Set the data down exactly as it stands, and keep its pictures out.

Input material:
□ □ □ □ □

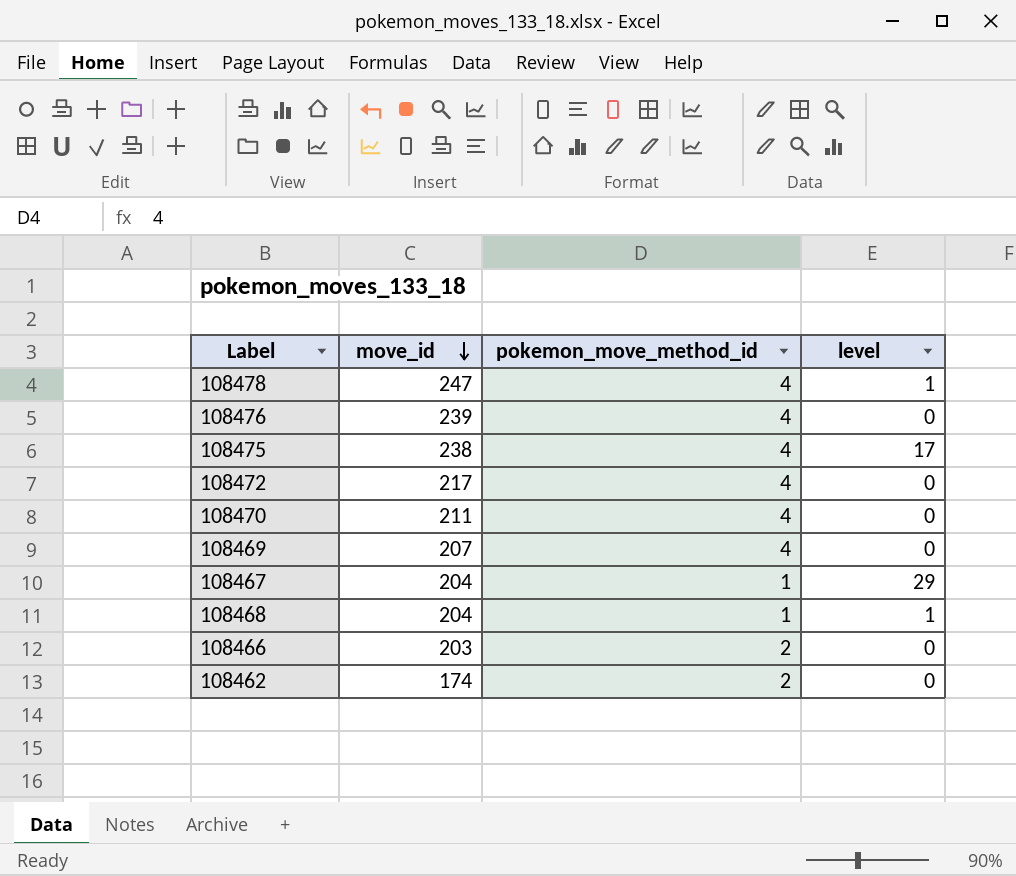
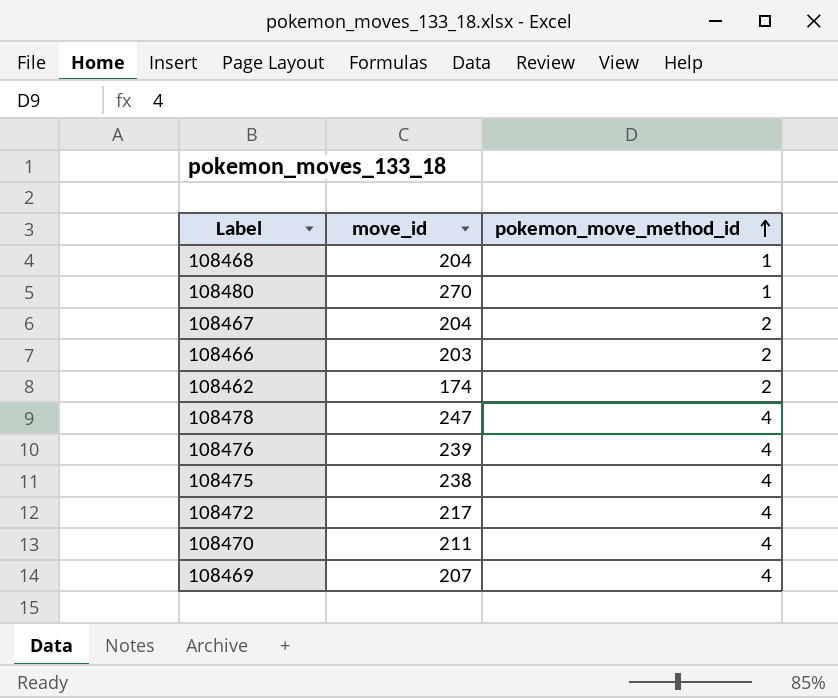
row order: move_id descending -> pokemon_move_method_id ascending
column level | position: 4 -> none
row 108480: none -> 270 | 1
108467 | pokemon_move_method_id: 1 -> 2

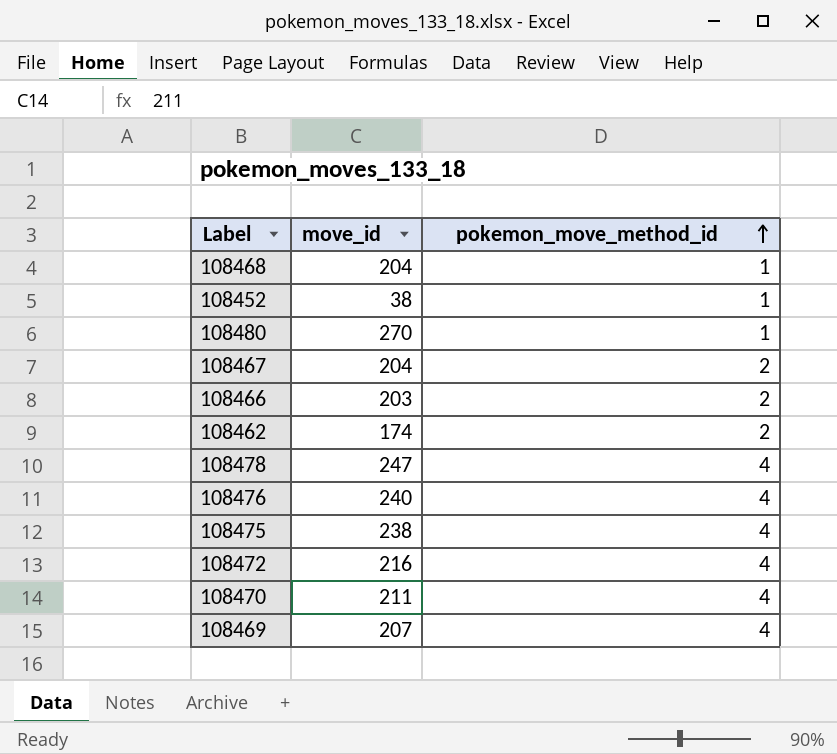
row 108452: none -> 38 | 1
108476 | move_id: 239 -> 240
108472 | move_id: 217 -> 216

□ □ □ □ □

Answer box:
row order: move_id descending -> pokemon_move_method_id ascending
column level | position: 4 -> none
row 108480: none -> 270 | 1
108467 | pokemon_move_method_id: 1 -> 2

row 108452: none -> 38 | 1
108476 | move_id: 239 -> 240
108472 | move_id: 217 -> 216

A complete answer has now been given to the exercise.